Observations de M. de Leibnitz

Rendue par les légats du concile de Bâle, au sujet du traité conclu avec les Bohémiens, et expédiée dans la forme qui suit, l'an 1636.

 

Au nom de Notre-Seigneur Jésus-Christ, qui chérit la paix, et qui a offert ses prières à son Père pour l'union du peuple chrétien.

 

 

Nous Philibert par la grâce de Dieu et du Saint Siège apostolique, évêque de Coutances, de la province de Rouen; Jean de Polomar (a), archidiacre de Barcelone, auditeur de la chambre apostolique, docteur en droit canon; Martin Bernerius, doyen de Tours; Tilman, prévôt de Saint-Florin de Coblentz, docteur en droit canon; Gilles Charlier, doyen de Cambray; et Thomas Haselbach, professeur en théologie à Vienne, légats du saint concile général de Bâle, dans le royaume de Bohème elle marquisat de Moravie, acceptons et recevons, par l'autorité du saint concile, les articles d'union et de paix avec tout le peuple chrétien, tels qu'ils ont été dressés, acceptés et confirmés dans lesdits royaume et marquisat de Bohème et de Moravie, ainsi qu'il est constaté par les lettres écrites de part et d'autre. Nous abrogeons toutes les censures prononcées, et les abolissons pleinement; déclarant par l'autorité de Dieu tout-puissant, des bienheureux apôtres saint Pierre et saint Paul et du sacré concile, que lesdits royaume et marquisat jouiront désormais d'une paix véritable, perpétuelle, ferme, constante et chrétienne, avec les autres peuples chrétiens.

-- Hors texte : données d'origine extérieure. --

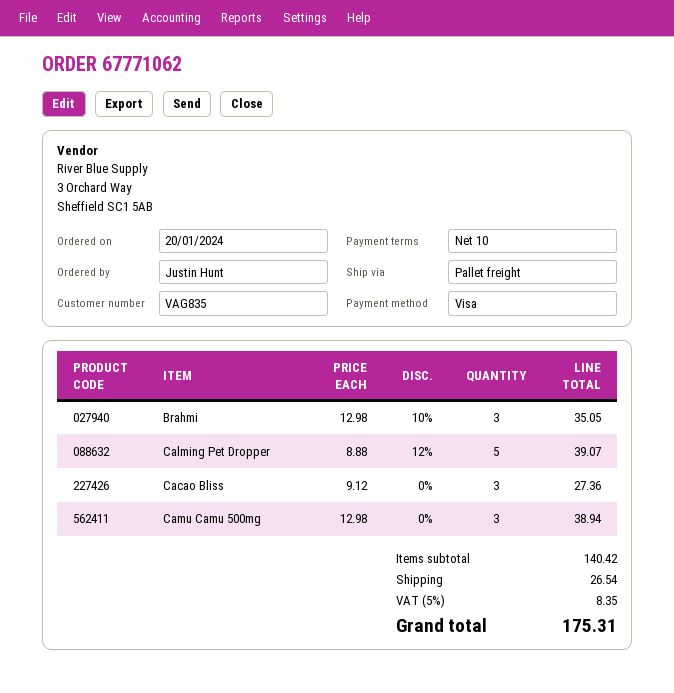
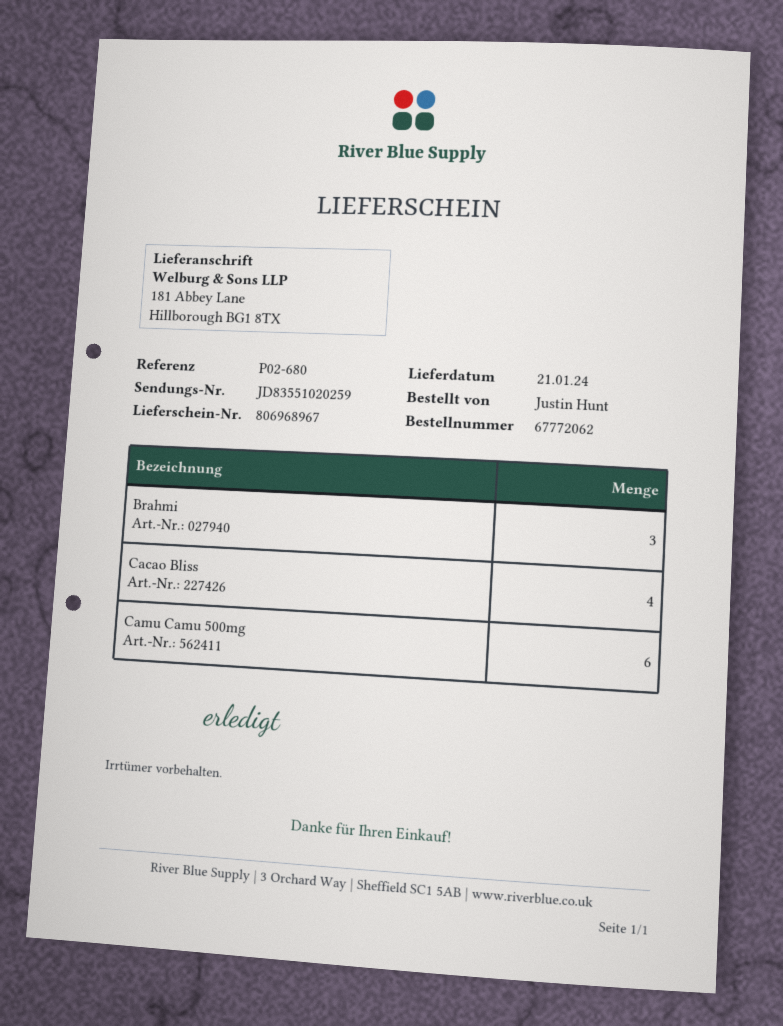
order number: 67771062 -> 67772062
Calming Pet Dropper: 5 -> none
Cacao Bliss: 3 -> 4
Camu Camu 500mg: 3 -> 6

Ordonnons par l'autorité ci-dessus, à tous les princes du monde chrétien et à tous autres fidèles de quelque état, condition et dignité qu'ils soient, de garder inviolablement et de bonne foi la paix chrétienne avec lesdits royaume et marquisat, et de ne les point attaquer, offenser, diffamer ou injurier sous prétexte des disputes ci-devant agitées au sujet de quelques difficultés sur des matières de foi et sur les quatre articles (lesquelles difficultés sont maintenant aplanies par la convention ci-devant stipulée), non plus que sous prétexte que les Bohémiens et les Moraviens ont communié par le passé, et continueront dans la suite conformément à ladite convention à communier sous les deux espèces. Voulons qu'on traite avec affection et fraternellement les Bohémiens et les Moraviens, et qu'on les regarde comme bons catholiques, et comme des enfants pleins de respect et d'obéissance pour

 

(a) Les noms paraissent estropiés, ou dans Goldast ou dans l'appendice au concile de Bâle du P. Labbe. Au lieu de Polomar, le P. Labbe lit Polemar, et

ensuite Berruier , au lieu de Bernerius, (Edit. de Leroi.)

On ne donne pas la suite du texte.